INTRODUCTION: Acute intestinal dysmotility can lead to bowel distension, which promotes hypoperfusion and further negates contractility in acute colonic pseudo-obstruction (ACPO) and ileus. Current medical treatment is supportive. When bowel distension worsens, endoscopic decompression or surgical intervention may be necessary to avoid mortality; Interventions are time-consuming and not without risk. New effective and safe management approaches are needed. Manipulation of partial pressures of oxygen trapped within the bowel has been shown in patients with ACPO and ileus to improve clinical and radiographic outcomes. Therapeutic oxygen for gastrointestinal atomy (TOGA) is a pilot study aimed to demonstrate the benefit of a six hour course of 100% oxygen by non-rebreather mask as an adjunctive treatment for patients with ACPO and ileus who have failed to respond to alternative medical therapy after 24 hours. METHODS: Eight patients with ACPO or ileus were enrolled in this pilot study (ClinicalTrials.gov Identifier: NCT03386136) between May 1, 2018 and March 1, 2019 and administered 100% oxygen by non-rebreather mask for 6 hours in conjunction with traditional medical management. Abdominal radiographs were examined before and after treatment. Patient demographics, maximum diameter of bowel lumen distension on radiography, and clinical symptoms were recorded.

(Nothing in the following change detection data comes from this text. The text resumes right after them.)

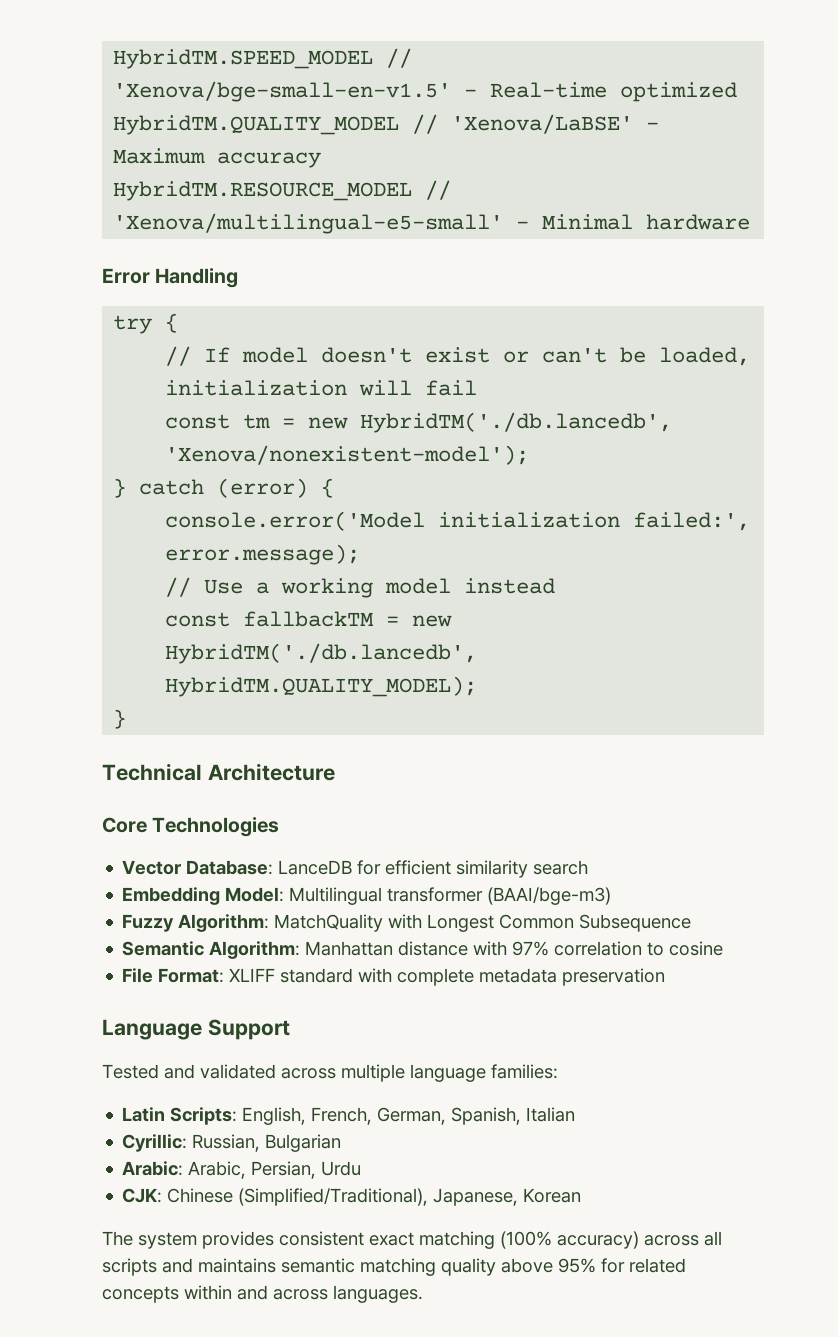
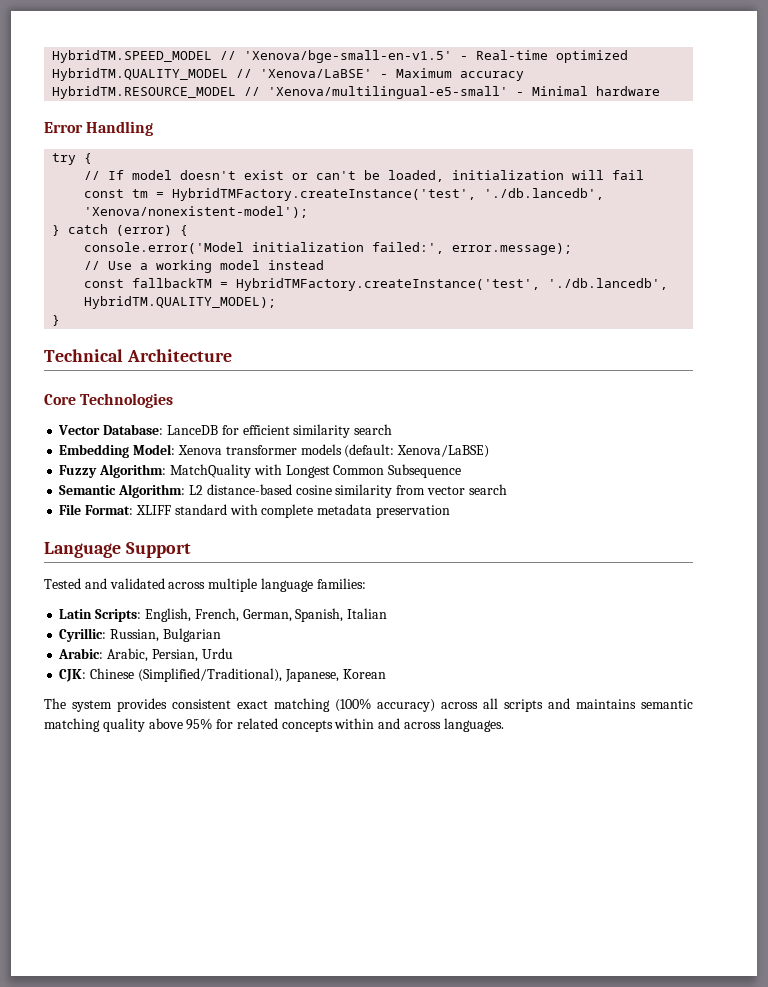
- const tm = new HybridTM('./db.lancedb', 'Xenova/nonexistent-model');
+ const tm = HybridTMFactory.createInstance('test', './db.lancedb', 'Xenova/nonexistent-model');
- const fallbackTM = new HybridTM('./db.lancedb', HybridTM.QUALITY_MODEL);
+ const fallbackTM = HybridTMFactory.createInstance('test', './db.lancedb', HybridTM.QUALITY_MODEL);
- Embedding Model: Multilingual transformer (BAAI/bge-m3)
+ Embedding Model: Xenova transformer models (default: Xenova/LaBSE)
- Semantic Algorithm: Manhattan distance with 97% correlation to cosine
+ Semantic Algorithm: L2 distance-based cosine similarity from vector search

RESULTS: Of the 8 patients (mean age 53.6 ± 17.4 years; 37.5% female), 87.5% demonstrated clinical improvement of symptoms after 6 hours of 100% oxygen (Table 1). For 7 patients, maximum luminal diameter improved on average by 1.14 ± 0.87 cm, the percentage decrease in luminal diameter on average was 13.8 ± 7.1%. One patient failed to improve but was later determined to have malignant small bowel obstruction. Only one patient suffered a potential adverse event to the oxygen therapy (transient tachycardia). No patients developed complications from their underlying disease, such as ischemia or perforation. Responding patients also reported improvements in abdominal pain, distension, and bowel movements. CONCLUSION: TOGA demonstrates that high concentrations of supplemental oxygen is a feasible and tolerable intervention to improve the clinical status of patients with ACPO and ileus, which may shorten hospitalization and overall morbidity. Further prospective enrollment is needed to extrapolate these promising findings and ensure confidence of its incorporation into common clinical practice.